© 2018 by Letters to a Young Gay Christian. Proudly created with Wix.com.

    FOR THE DAY YOU REALIZE YOU HAVE NO IDEA WHAT YOU WANT TO DO WITH YOUR LIFE

    “Make known to me your ways, LORD; teach me your paths. Guide me in your truth and teach me, for you are God my savior. For you I wait all the long day, because of your goodness, LORD.”

    - Psalm 25: 4-5

    Dear Sister, Dear Brother, Dear Friend,

     

                Does life feel like an adventure full of opportunities to explore new places, meet fascinating people, and do meaningful work? Do you feel a profound sense of peace, like you are doing exactly what you were made to do? Or do you usually feel lost, unsure of who you really are, and unaware of where your true home might be? Sometimes there are tasks placed before us that cannot be denied without great personal cost. We are expected to study hard in school, or care for a sick relative, or work evenings in the family restaurant. Duty often comes with the clarity and grace needed to accomplish it, though we are always free to turn our backs if we choose to do so.

                Yet other times the way is not so clear. We might feel trapped in a life we did not ask for and no longer want, or we might find ourselves at a crossroads and have no idea where to turn next. Maybe we struggle to discern what we should study in school, where we should live, what career we should pursue, who to date, or how to spend our days. Sometimes we have clear dreams of what we want, but we cannot see how to overcome economic hardship, previous responsibilities, and oppressive social barriers.

                It can be difficult to discover who we are, find our way, and build a life around our passions. As gay Christians, we are sometimes forced to expend a great deal of time and energy discovering or hiding our identities, justifying our choices, and searching for places to belong. This takes away from exploring, practicing, and living out the other important aspects of our lives. Our sexualities and gender identities are vital and beautiful parts of ourselves that deeply impact how we relate to others. Yet we are more than sexual beings. Each of us is endowed by our Creator with unique personalities, talents, strengths, gifts, insights, and passions. Life is an opportunity to share everything we are with others through love. We need to celebrate our sexual identities while also discovering and living out the other passions and dreams that make us full human beings. 

                If you are struggling with where to go on your journey, pray the words of Psalm 25: 4-5: “Make known to me your ways, LORD; teach me your paths. Guide me in your truth and teach me, for you are God my savior. For you I wait all the long day, because of your goodness, LORD.” God is with us each step of the way as we move through life. If we trust in God, She will move our hearts and lead us to relationships with good, caring people who can help us make sense of life.

                Through it all, we must remain faithful to the great commandments. We read in Mark 12: 28-31: “One of the scribes, when he came forward and heard them disputing and saw how well he had answered them, asked him, ‘Which is the first of all the commandments?’ Jesus replied, ‘The first is this: ‘Hear, O Israel! The Lord our God is Lord alone! You shall love the Lord your God with all your heart, with all your soul, with all your mind, and with all your strength.’ The second is this: ‘You shall love your neighbor as yourself.’ There is no other commandment greater than these.’” Jesus gives us clear guideposts for making the deep decisions of our lives.
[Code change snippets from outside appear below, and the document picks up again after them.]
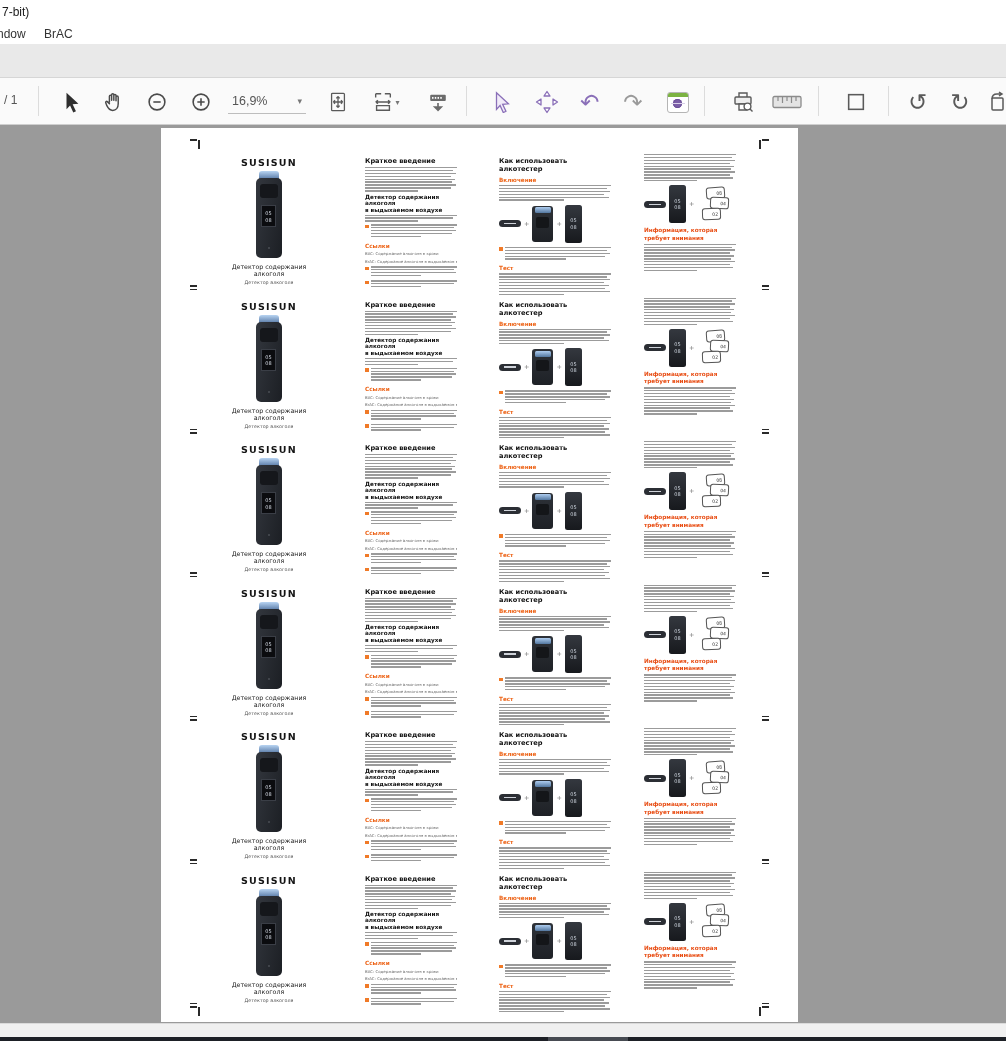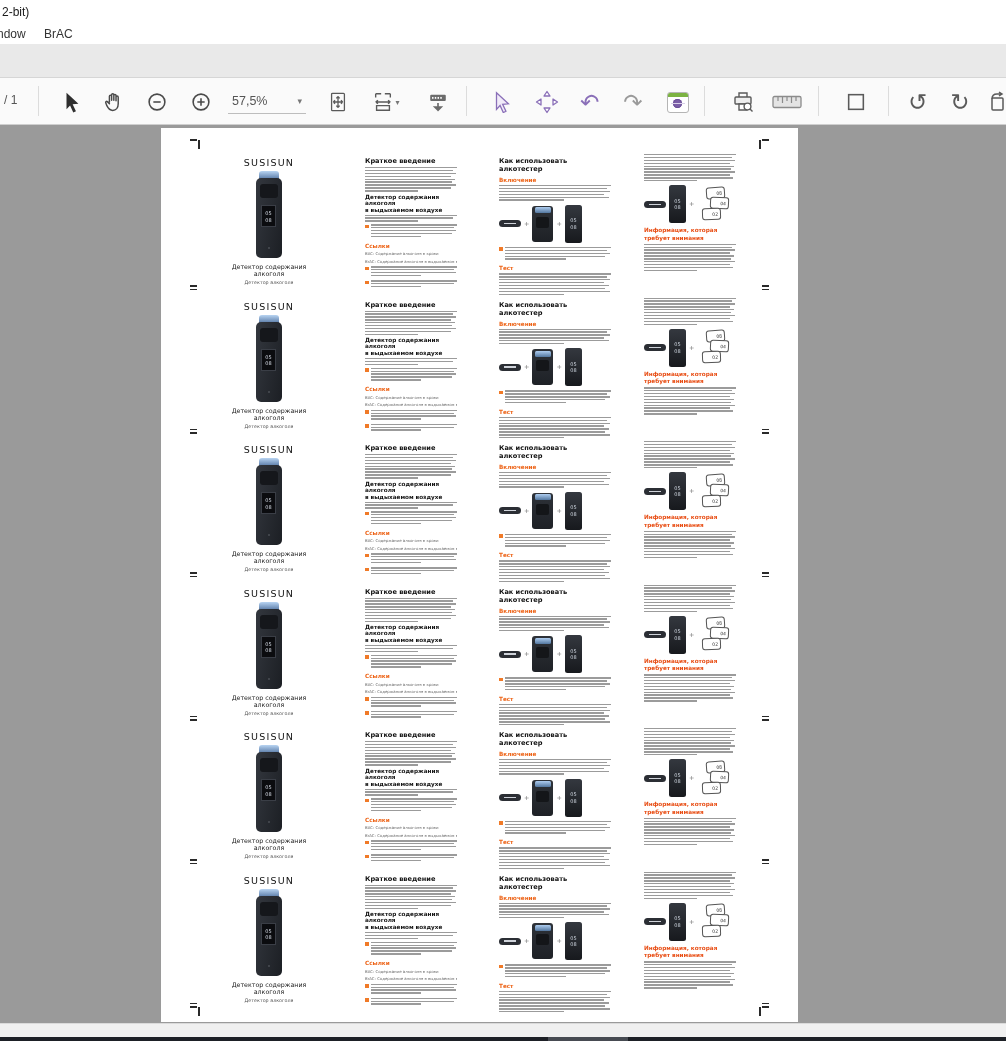"2-bit)" span.title-text { text: 2-bit -> 7-bit }
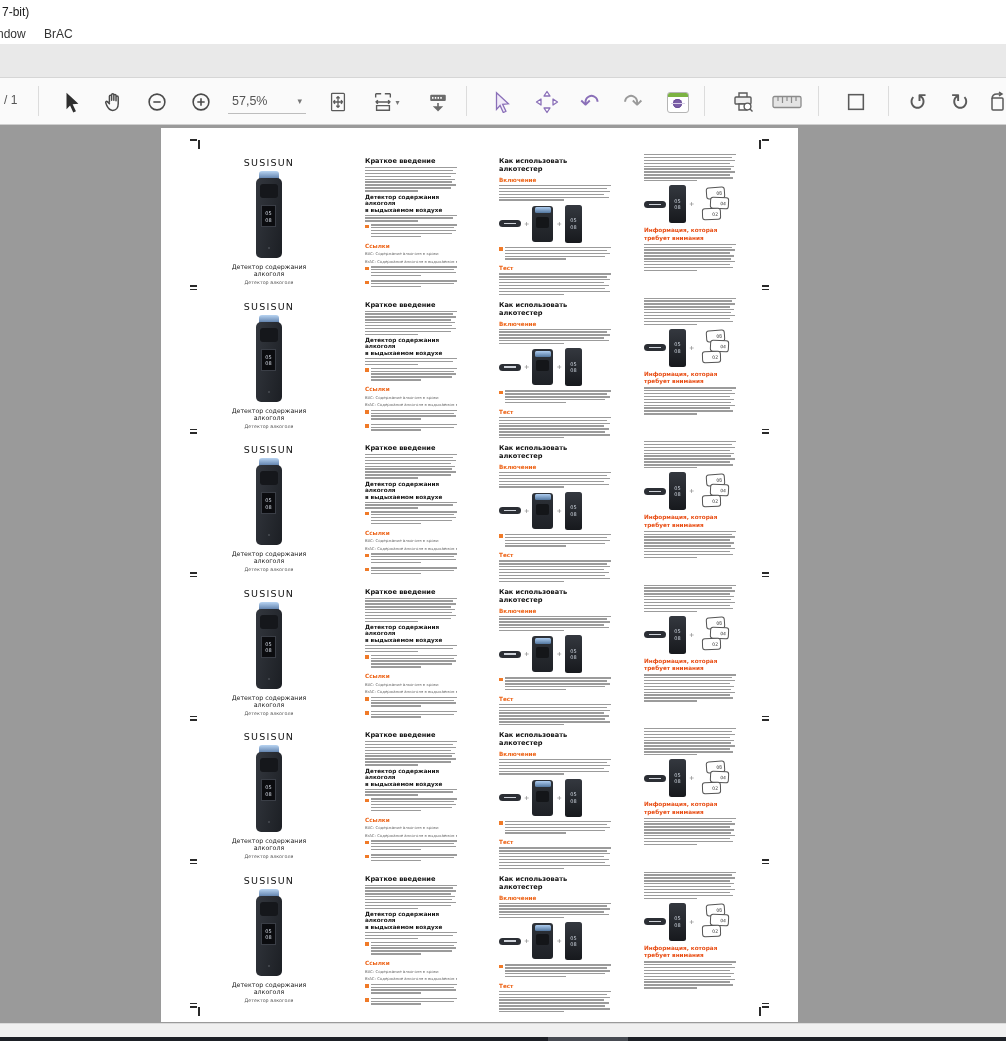"57,5%" span.zoomtext { text: 57,5% -> 16,9% }
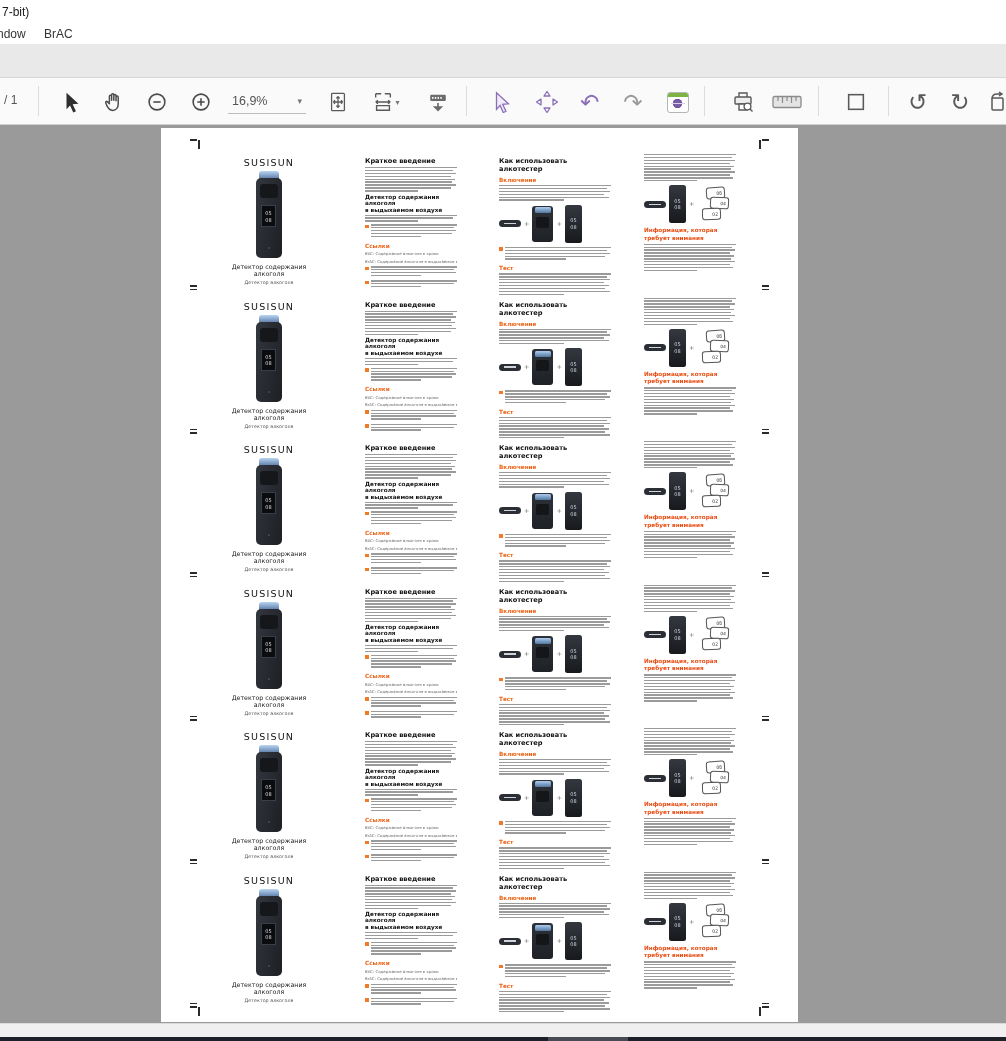"SUSISUN" .brand { font-weight: normal -> bold }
In all our pursuits, we must reflect on the following questions in prayer and conversation with others: Does this path lead me to love God with all my heart, soul, mind, and strength? Does this path lead me to love my neighbor? Does this path lead me to love myself?

                When we think about what to do with our time on earth, we must look beyond how we earn a living. Ultimately, we are called to live as loving disciples of Jesus Christ. Thankfully, this can and must be done at all times through everything we are and everything we do.

                There is more to life than finding the ideal job. Selfless love, passion, and faith should fill our lives and drive all of our pursuits. Maybe we will be paid for doing something we absolutely love, or maybe we will work hard at a job we tolerate so that we can take care of ourselves and our families. We are not failures as long as we offer our efforts to God and hope that whatever we do somehow contributes to the greater good. After the work day is done, many of us will build energy and meaning through loving relationships, creative projects, volunteer service, educational pursuits, and spiritual endeavors. One can be a restaurant worker by day and an actor by night. One might work as an engineer while also volunteering as an art teacher at a local community center. One can work as a construction worker while taking night classes in theology and ministry. Living a full life must include meeting our practical obligations while also making time for the special interests and dreams God plants in our hearts. Everything must be balanced with the universal call to love God, love our neighbors, and love ourselves. 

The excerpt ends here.